The lawsuit names former state prosecutor Kenny Hulshof, later a six-term U.S. congressman; shooting survivor Lyndel Robertson and his daughter, Rochelle Koehly; the Livingston County Sheriff's Department; the city of Chillicothe and its police department; and 10 other individuals, including a former shooting suspect, a private investigator hired by the Robertson family and the retired judge who presided over a grand jury proceeding at which Woodworth was indicted. The suit does not specify the amount of damages Woodworth seeks.

"The conspirators accomplished their goals by conducting a sham investigation, fabricating false evidence, suppressing exculpatory evidence and concealing their conspiratorial acts," the suit alleges.

Woodworth, 39, was sentenced to life in prison before his first two convictions were overturned. Before the July decision by former Clay County prosecutor Don Norris, Woodworth had been free on bail since January 2013, when the Missouri Supreme Court said prosecutors failed to share evidence that could have helped his defense. Woodworth was 16 when Cathy Robertson was shot and killed in her bed in the rural farming community.
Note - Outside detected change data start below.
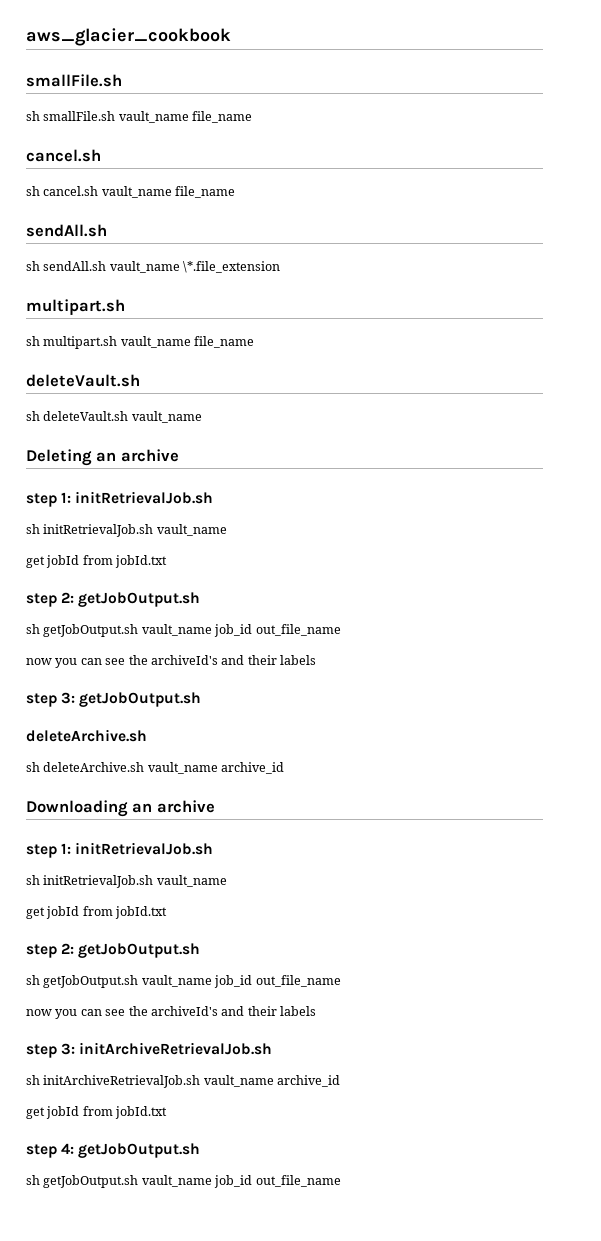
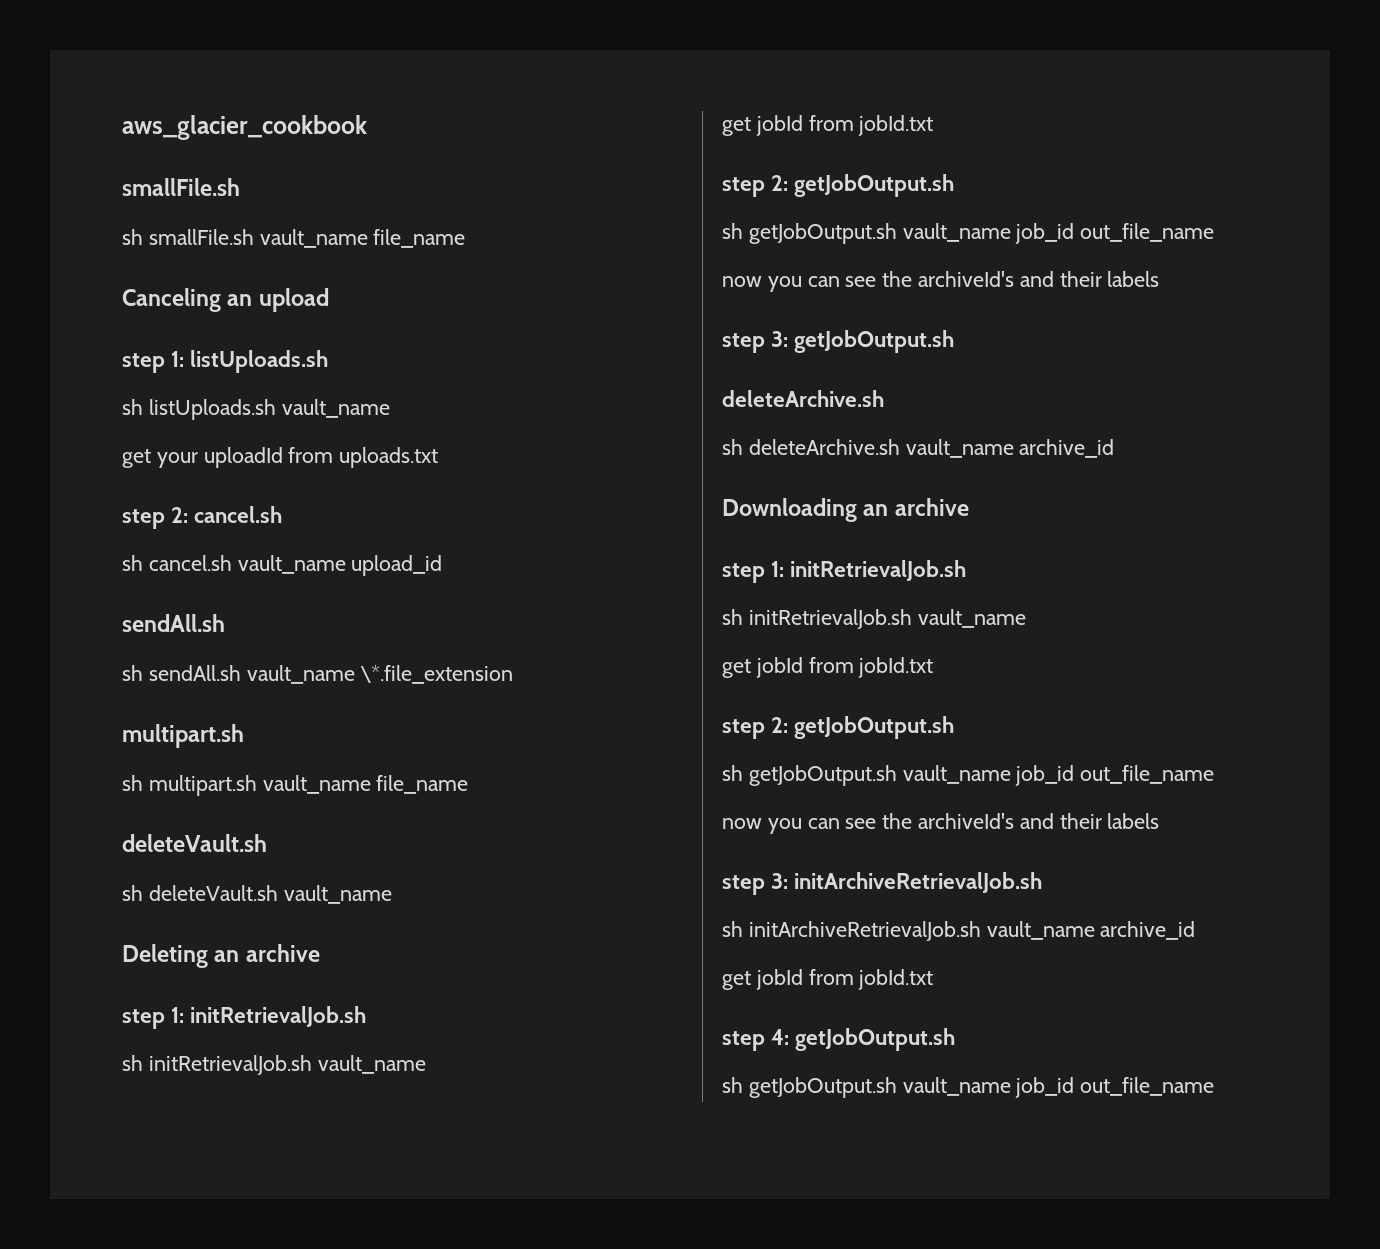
(253, 117) none -> [122,288,329,312] [122,350,329,373] [122,399,390,420] [122,447,439,468] [122,507,189,529] Canceling an upload // step 1: listUploads.sh // sh listUploads.sh vault_name // get your uploadId from uploads.txt // step 2:
[175,186,236,198] file_name -> [351,555,443,576] upload_id

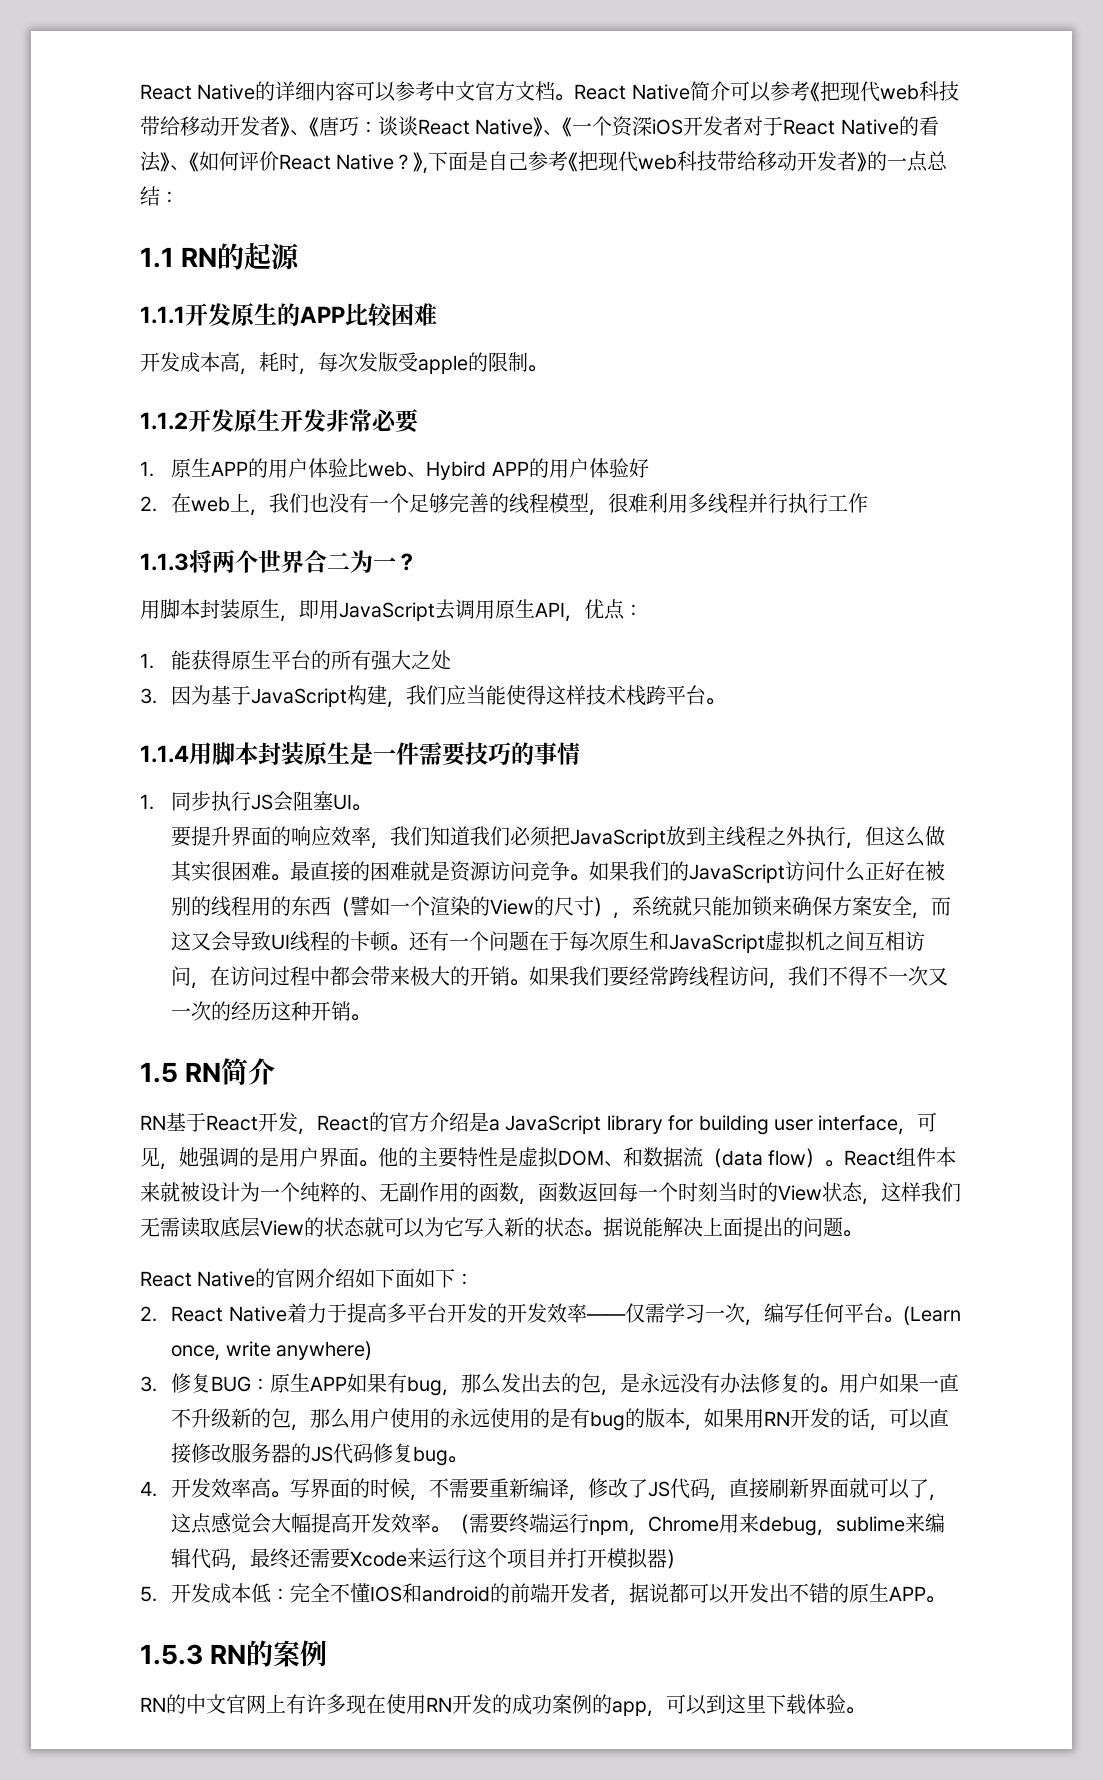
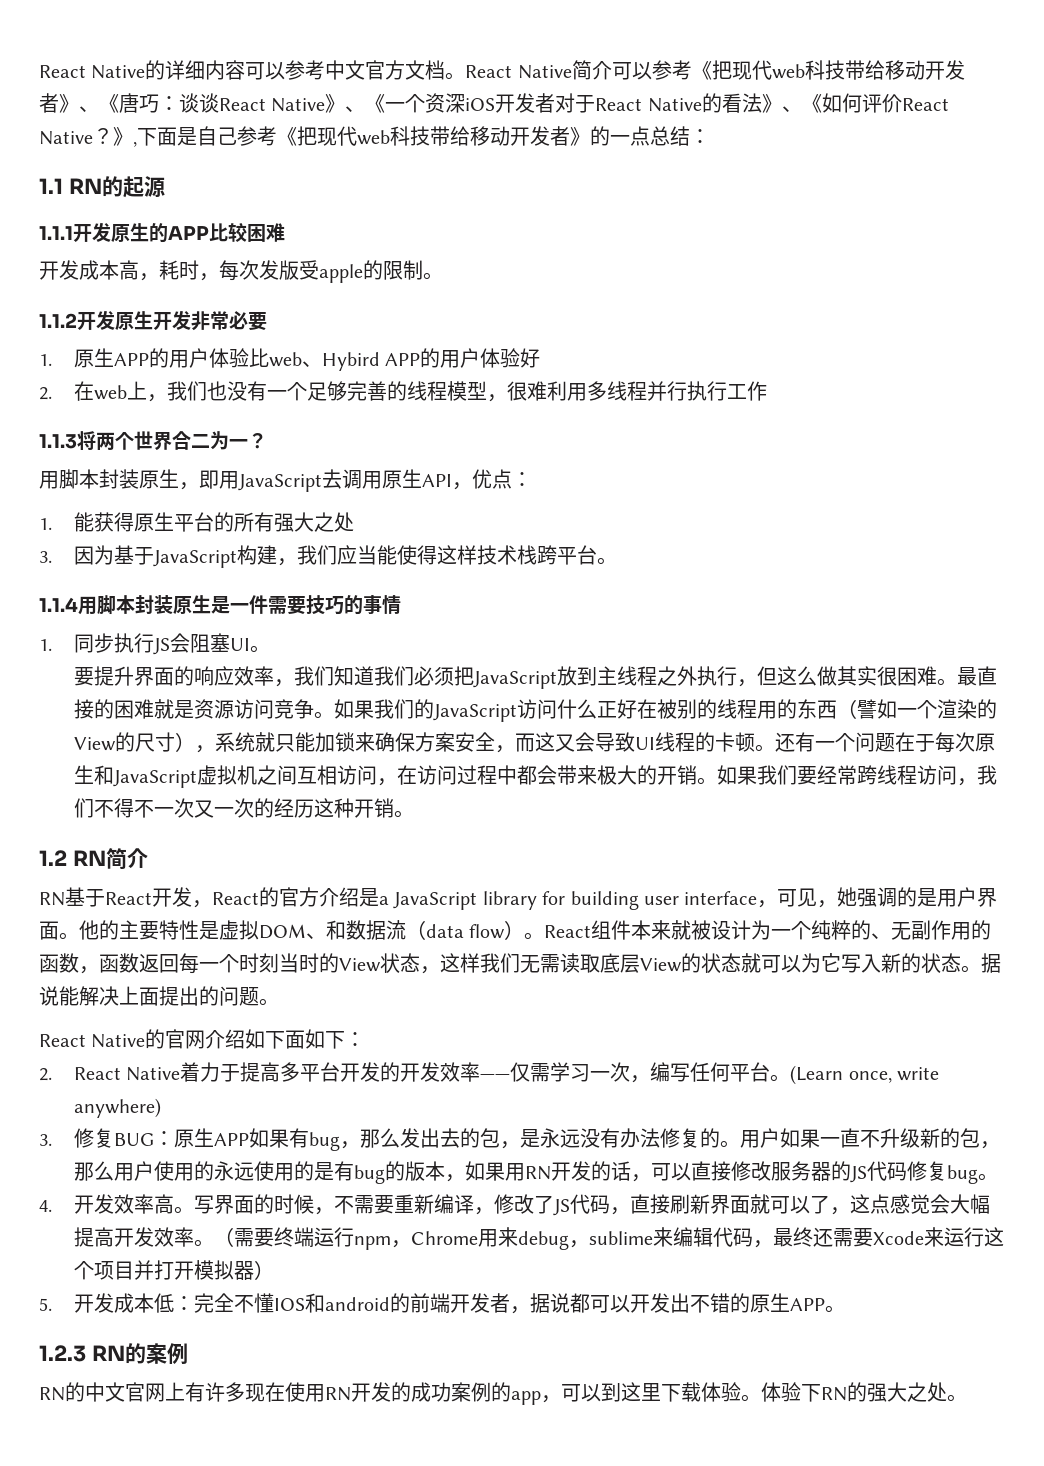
[140,1062,178,1083] 1.5 -> [39,850,67,866] 1.2
[140,1644,203,1665] 1.5.3 -> [39,1345,86,1362] 1.2.3
(865, 1710) none -> [761,1382,967,1402] 体验下RN的强大之处。

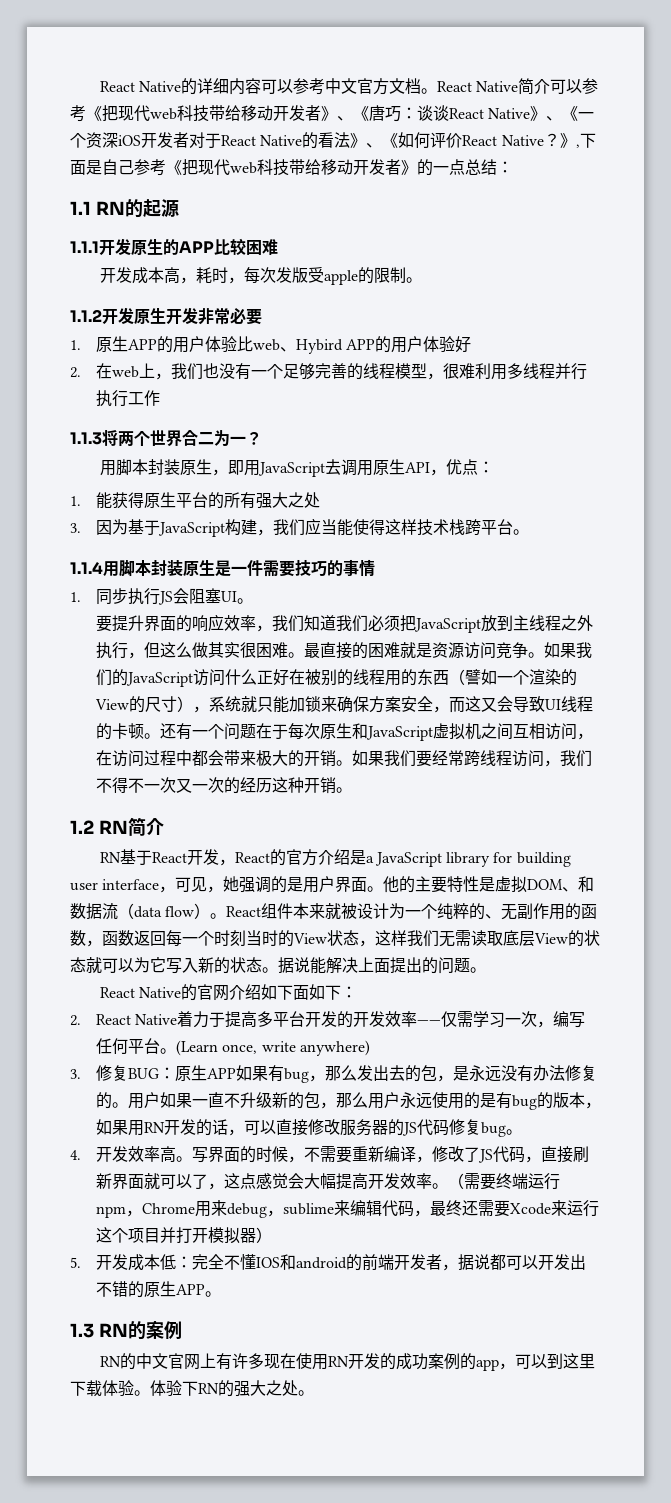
[153,1161,214,1181] 使用的 -> (400, 1100) none
[39,1345,86,1362] 1.2.3 -> [70,1323,94,1338] 1.3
Her husband, Lyndel Robertson, was a partner of Woodworth's father before a business dispute unraveled the relationship. He was wounded in the shooting and initially identified his older daughter's abusive ex-boyfriend, Brandon Hagan, as a suspect. Hagan insisted he was asleep 90 miles away at the time and was never charged, though forensics tests revealed trace elements of gunpowder on his hands.

Robertson later said he was only speculating, though according to court documents, Hagan once told a California commodities investor during an argument that "he got away with murder and was not scared to do it again." Hagan has denied any involvement in the crime.

Norris was appointed in February to replace Livingston County Prosecutor Adam Warren, who asked to be removed after Robertson family members told him they were concerned about his ability to be impartial in part because the killings happened in that county.

Platte County Circuit Judge Owens Lee Hull Jr. had barred the Missouri Attorney General's Office from trying the case again due to previous prosecutorial missteps.

The judge also excluded key ballistics evidence used to convict Woodworth after finding that the suspected murder weapon and a bullet surgically removed from Lyndel Robertson may have been improperly handled by a private investigator, who is also named in Woodworth's suit.

Hulshof, the prosecutor at Woodworth's first trial, denied any wrongdoing in a 2009 AP interview but has since refused to discuss the case. He is now in private practice with the Kansas City law firm Polsinelli.